Day before yesterday, we had Diwali in India. Its a great festival and I like it a lot. But with the happiness and Joy of Diwali too, there are some people who keep on spreading the negativity. Who blame you for nothing. And you really want to Scream and tell them that you don’t care what they feel about you, you are not wrong, and that is the end of Conversation.
When I started with my college, and even years before it, I had a habit of calling my friends on almost every occasion. It might be a festival, there birthday or anything else. But I always used to call them. Then things changed. And I have a strong reason to drop my habit of calling people on every occasion.
2 years back, series of serial blast happened in Ahmedabad, the city I am currently in. Many people died and many were injured. It was a bad time, and every one was afraid for themselves and the one they love, the one they care for. I waited and waited to receive a call from someone who wants to know how I am, no one called me but my Family Members and a close friend. It just didn’t matter to anyone.
That was the day when I changed my habit. I knew the mistake I was doing. I always thought my calls mean something to people whom I call, but how wrong could I be. It was so foolish of me to think that way, and apparently, since I have dropped the habit of calling people, I can see the foolishness behind the calls in an even clearer sense.
This Diwali, I tried it again. I waited for the calls, for the messages, but my wait was futile. Few people did call me, but I wanted more people to call me. Specifically people I have been calling all these years. But the call never came.
Finally, the next day, I decided to let it go, to drop the feel of not being remembered. I picked up my mobile phone and started calling people who are really close to me. I contacted almost all of them. A few are left, I will contact them, but maybe not now.

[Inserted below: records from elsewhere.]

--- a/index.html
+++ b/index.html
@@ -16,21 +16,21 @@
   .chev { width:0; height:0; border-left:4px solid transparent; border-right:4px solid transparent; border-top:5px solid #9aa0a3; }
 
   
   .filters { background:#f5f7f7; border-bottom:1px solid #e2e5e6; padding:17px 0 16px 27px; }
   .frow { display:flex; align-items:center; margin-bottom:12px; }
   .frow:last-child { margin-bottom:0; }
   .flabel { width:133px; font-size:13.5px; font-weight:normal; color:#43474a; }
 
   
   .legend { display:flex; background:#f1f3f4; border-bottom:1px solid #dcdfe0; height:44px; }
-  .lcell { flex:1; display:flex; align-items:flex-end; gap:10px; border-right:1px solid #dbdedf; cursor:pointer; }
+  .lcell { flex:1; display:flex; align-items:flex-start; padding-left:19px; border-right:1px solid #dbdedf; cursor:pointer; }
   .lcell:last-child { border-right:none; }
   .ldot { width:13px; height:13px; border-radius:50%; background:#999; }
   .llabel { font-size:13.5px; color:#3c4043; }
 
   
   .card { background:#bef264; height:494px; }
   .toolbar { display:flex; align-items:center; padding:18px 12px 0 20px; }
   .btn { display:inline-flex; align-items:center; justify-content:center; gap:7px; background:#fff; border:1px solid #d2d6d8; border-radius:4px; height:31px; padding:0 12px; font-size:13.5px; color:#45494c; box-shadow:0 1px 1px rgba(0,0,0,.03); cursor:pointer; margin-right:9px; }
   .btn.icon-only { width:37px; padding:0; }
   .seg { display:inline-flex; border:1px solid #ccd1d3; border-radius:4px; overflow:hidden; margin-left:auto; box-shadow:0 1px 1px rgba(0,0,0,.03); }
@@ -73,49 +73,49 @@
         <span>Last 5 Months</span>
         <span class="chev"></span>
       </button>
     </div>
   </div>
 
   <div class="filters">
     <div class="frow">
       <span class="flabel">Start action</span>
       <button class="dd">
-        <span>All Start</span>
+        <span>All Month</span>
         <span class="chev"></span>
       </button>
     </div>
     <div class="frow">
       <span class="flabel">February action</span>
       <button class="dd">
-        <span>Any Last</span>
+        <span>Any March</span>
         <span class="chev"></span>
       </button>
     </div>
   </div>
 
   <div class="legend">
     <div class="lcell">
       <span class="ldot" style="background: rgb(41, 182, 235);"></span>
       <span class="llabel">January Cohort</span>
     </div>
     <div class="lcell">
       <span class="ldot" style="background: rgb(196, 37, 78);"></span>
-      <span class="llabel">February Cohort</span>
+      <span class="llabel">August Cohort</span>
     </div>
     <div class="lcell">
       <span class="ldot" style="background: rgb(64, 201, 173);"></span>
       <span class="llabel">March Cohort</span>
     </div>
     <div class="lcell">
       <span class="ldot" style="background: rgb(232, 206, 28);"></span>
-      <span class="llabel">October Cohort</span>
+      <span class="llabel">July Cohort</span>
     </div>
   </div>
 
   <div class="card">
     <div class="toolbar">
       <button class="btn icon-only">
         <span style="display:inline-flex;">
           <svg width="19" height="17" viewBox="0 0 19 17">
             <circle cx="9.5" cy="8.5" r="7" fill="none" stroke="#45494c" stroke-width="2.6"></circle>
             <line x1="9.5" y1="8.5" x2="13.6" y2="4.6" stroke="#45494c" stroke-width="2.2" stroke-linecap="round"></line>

I called a close friend, a real close one, someone whom I consider my Alter Ego. And when he picked the phone, he said,”You still remember me?”. His question hurt me, and I wanted to scream. I wanted to ask him, “At least I thought about calling you and called you, what about you?”.
I want to ask this simple question, If I haven’t called you this time, I am rude. I don’t deserve a friend like you. I am the one who is at fault. Then what about you? Did you did something in a different way? Did you try to approach me and ask why I didn’t call you this time, when I have been calling for years and years. I want to ask you, Is it only my responsibility to carry the relationship forward, and take all the blame?
I don’t think you can answer this question. And of course if I will put it there, in front of you, you will cry foul and blame me again. So I am leaving this question here, though every single time I have been blamed of not calling, this thing has crossed my mind, and I am sure it will continue to come to my mind later too.